Iranian people feel their ‘bones breaking’ under U.S. sanctions
As the U.S. piles sanction after sanction on Iran, it’s the average person who feels it the most.
From a subway performer’s battered leather hat devoid of tips, to a bride-to-be’s empty purse, the lack of cash from the economic pressure facing Iran’s 80 million people can be seen everywhere.
Many blame President Donald Trump and his maximalist policy on Iran, which has seen him pull out of Tehran’s 2015 nuclear deal with world powers and levy punishing U.S. sanctions on the country.
In recent weeks, Iran has threatened to break out of the deal unless European powers mitigate what it calls Trump’s “economic warfare.” Iran also appeared ready to push back against the buildup of U.S. forces in the region, after shooting down an American drone it says violated its airspace last week.
In response, U.S. officials have announced yet more stringent sanctions.
But alongside Trump, many Iranians blame their own government, which has careened from one economic disaster to another since its Islamic Revolution 40 years ago.
“The economic war is a reality and people are under extreme pressure,” said Shiva Keshavarz, a 22-year-old accountant soon to be married.
She said government leaders “keep telling us to be strong and endure the pressures, but we can already hear the sound of our bones breaking.”
Walking by any money exchange shop is a dramatic reminder of the hardships most people are facing. At the time of the nuclear deal, Iran’s currency traded at 32,000 rials to $1. Today, the numbers listed in exchange shop windows have skyrocketed — it costs over 130,000 rials for one U.S. dollar.
Inflation is over 37%, according to government statistics. More than 3 million people, or 12% of working-age citizens, are unemployed. That rate doubles for educated youth. [Continue reading…]

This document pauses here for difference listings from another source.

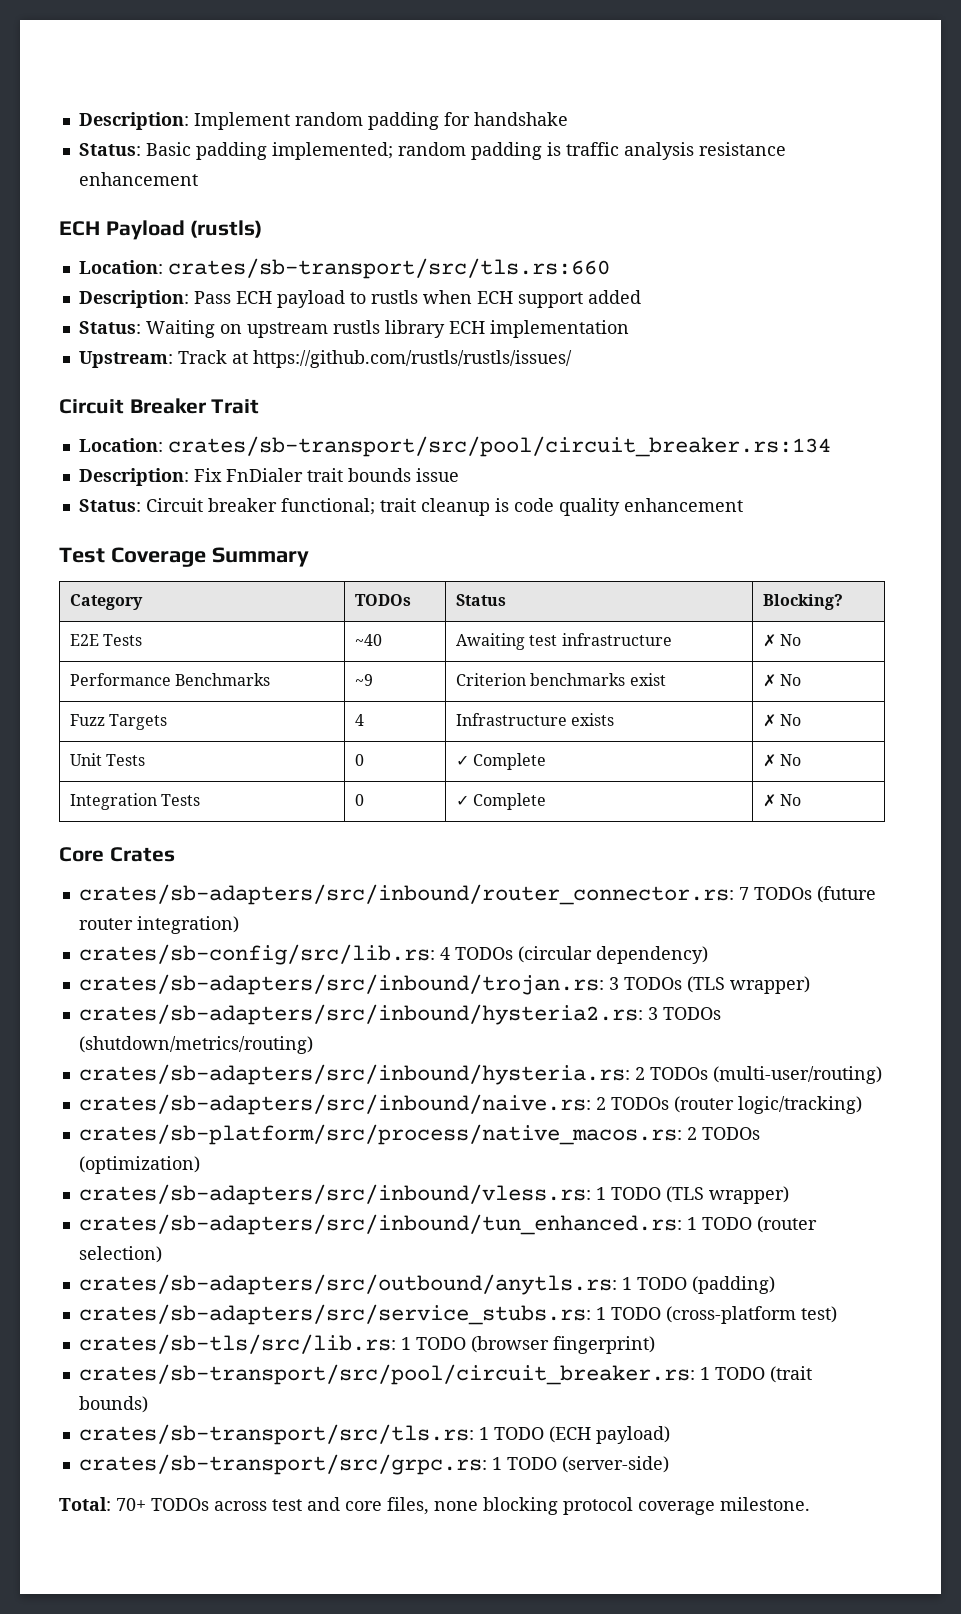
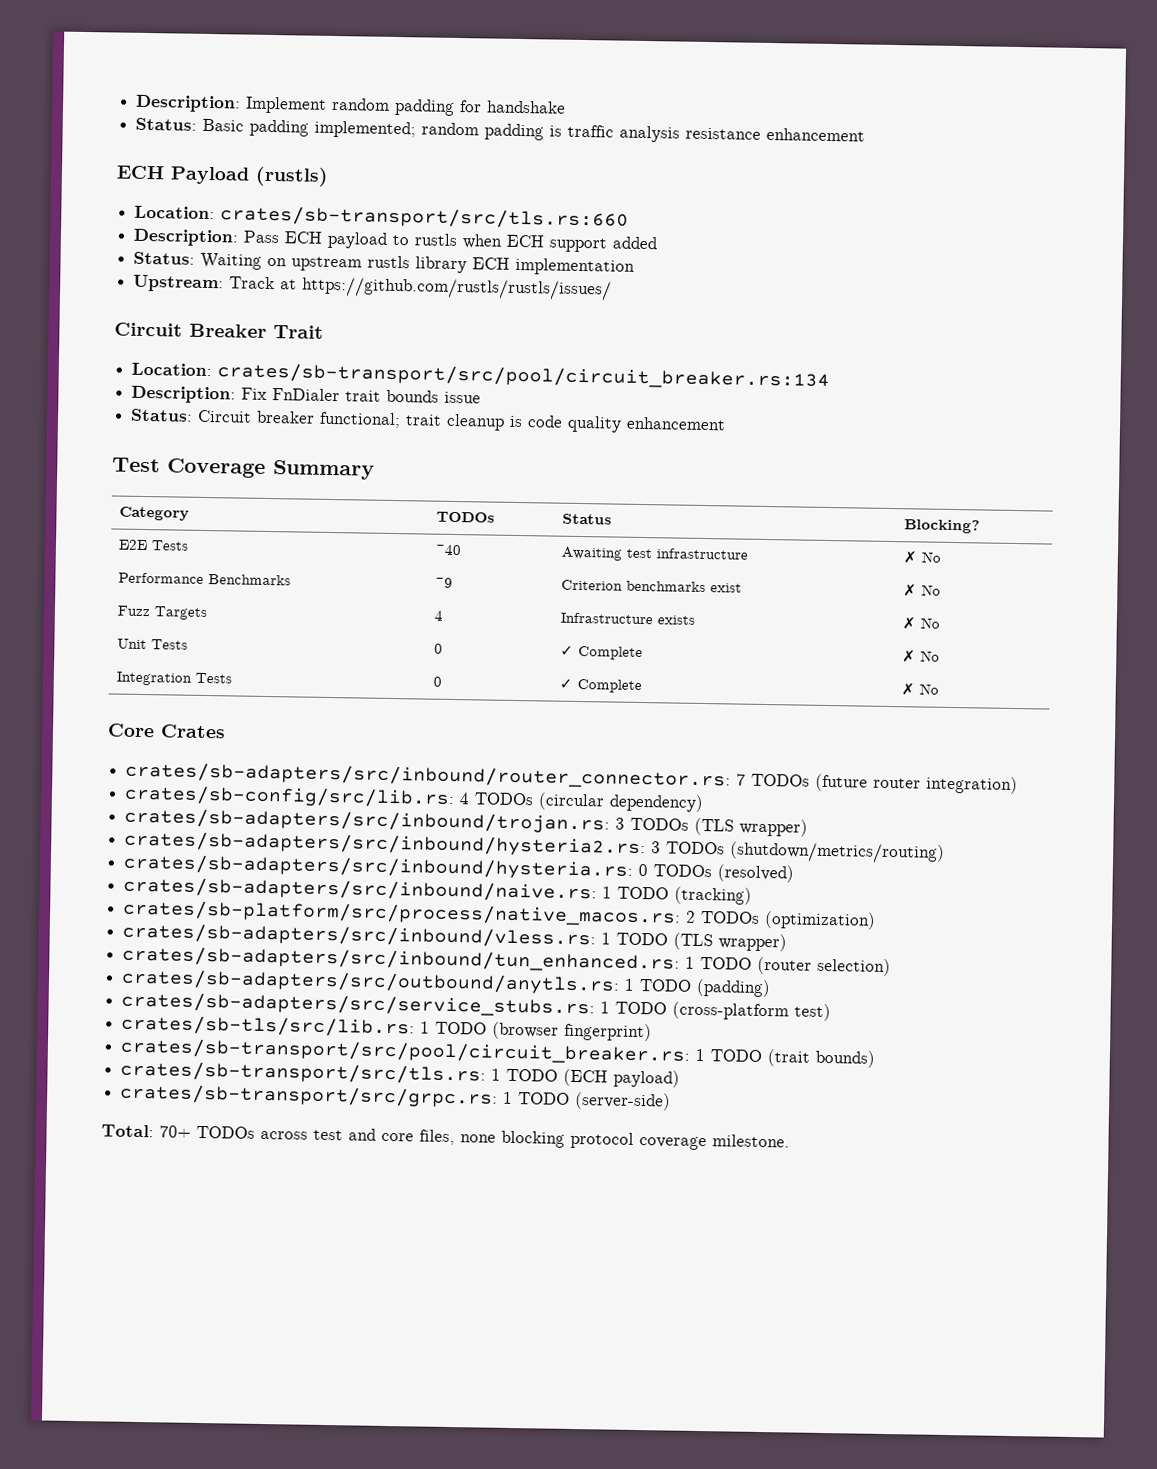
- crates/sb-adapters/src/inbound/hysteria.rs: 2 TODOs (multi-user/routing)
- crates/sb-adapters/src/inbound/naive.rs: 2 TODOs (router logic/tracking)
+ crates/sb-adapters/src/inbound/hysteria.rs: 0 TODOs (resolved)
+ crates/sb-adapters/src/inbound/naive.rs: 1 TODO (tracking)

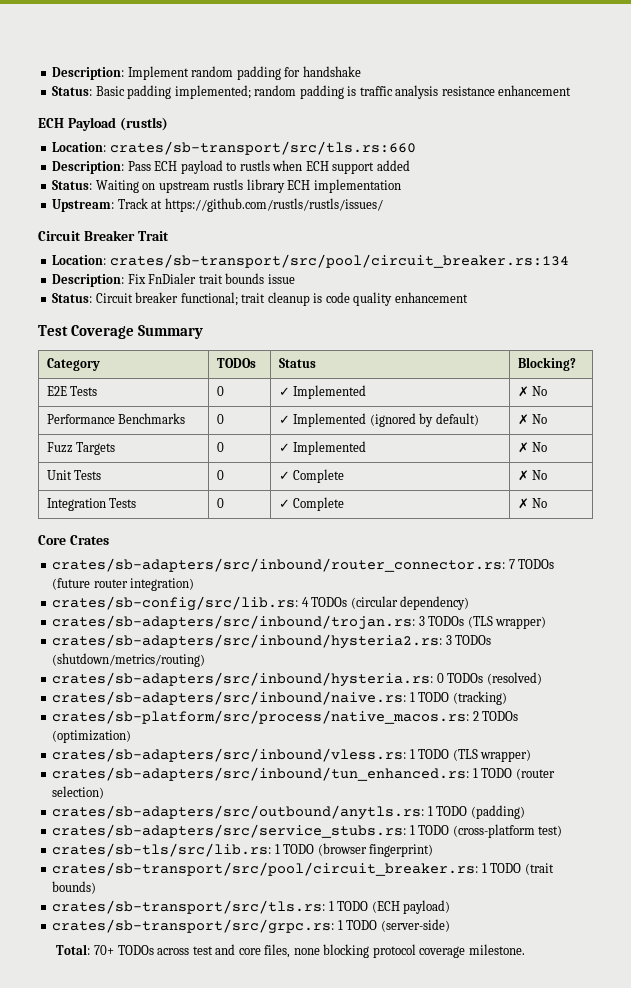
- E2E Tests | ~40 | Awaiting test infrastructure | ✗ No
+ E2E Tests | 0 | ✓ Implemented | ✗ No
- Performance Benchmarks | ~9 | Criterion benchmarks exist | ✗ No
+ Performance Benchmarks | 0 | ✓ Implemented (ignored by default) | ✗ No
- Fuzz Targets | 4 | Infrastructure exists | ✗ No
+ Fuzz Targets | 0 | ✓ Implemented | ✗ No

Ironically, the punitive new measure may not have major economic impact—at least not to the degree that the Administration advertised. “It’s a lot of hype, but it doesn’t mean much economically. It’s unlikely to have a damaging effect” on Iran beyond the sanctions that have already been imposed, Elizabeth Rosenberg, a former Treasury sanctions specialist who is now at the Center for a New American Security, told me. “It’s in the realm of the symbolic.” The sanctions are “a sideshow to a threat of military escalation and all-out conflict,” she said. They fuel a narrative focussed on Iran rather than the United States—and the fact that Trump blinked when he called off a retaliatory military strike last Thursday.
Former Treasury officials also claim that Trump did not need to sign a new executive order—beyond the hype and media attention it produced. The authority to sanction either entities or officials affiliated with the Iranian government has existed since 2012, when the Obama Administration issued an executive order, Kate Bauer, a former Treasury official who is now at the Washington Institute for Near East Policy, said. “It’s clear that this Administration wants to send a message,” Bauer said. “This is a response to the recent escalation and the shooting down of the drone.”
The main impact of the new sanctions may be political—diminishing rather than encouraging diplomacy or deëscalation. Pompeo said that Tehran “knows how to reach us,” if it decides to “meet our diplomacy with diplomacy.” But Tehran immediately rejected talks. At the United Nations, the Iranian Ambassador Majid Takht-Ravanchi told reporters that Tehran would not succumb to pressure. “Nobody in a clear mind can accept to have a dialogue with somebody that is threatening you with more sanctions. So, as long as this threat is there, there is no way that Iran and the U.S. can start a dialogue,” he told reporters, before a closed-door session on tensions in the energy-rich Gulf. In a tweet, Zarif said that Trump’s advisers and allies “despise diplomacy and thirst for war.” Other Iranian officials condemned the new sanctions as “economic terrorism.” [Continue reading…]
Iran has said that a US decision to impose sanctions on the country’s supreme leader and other top officials permanently closed the path to diplomacy between Tehran and Washington.
“Imposing useless sanctions on Iran’s supreme leader (Ayatollah Ali Khamenei and the commander of Iran’s diplomacy (foreign minister Mohammad Javad Zarif) is the permanent closure of the path of diplomacy,” foreign ministry spokesman Abbas Mousavi said in a tweet on Tuesday.
“Trump’s desperate administration is destroying the established international mechanisms for maintaining world peace and security.” [Continue reading…]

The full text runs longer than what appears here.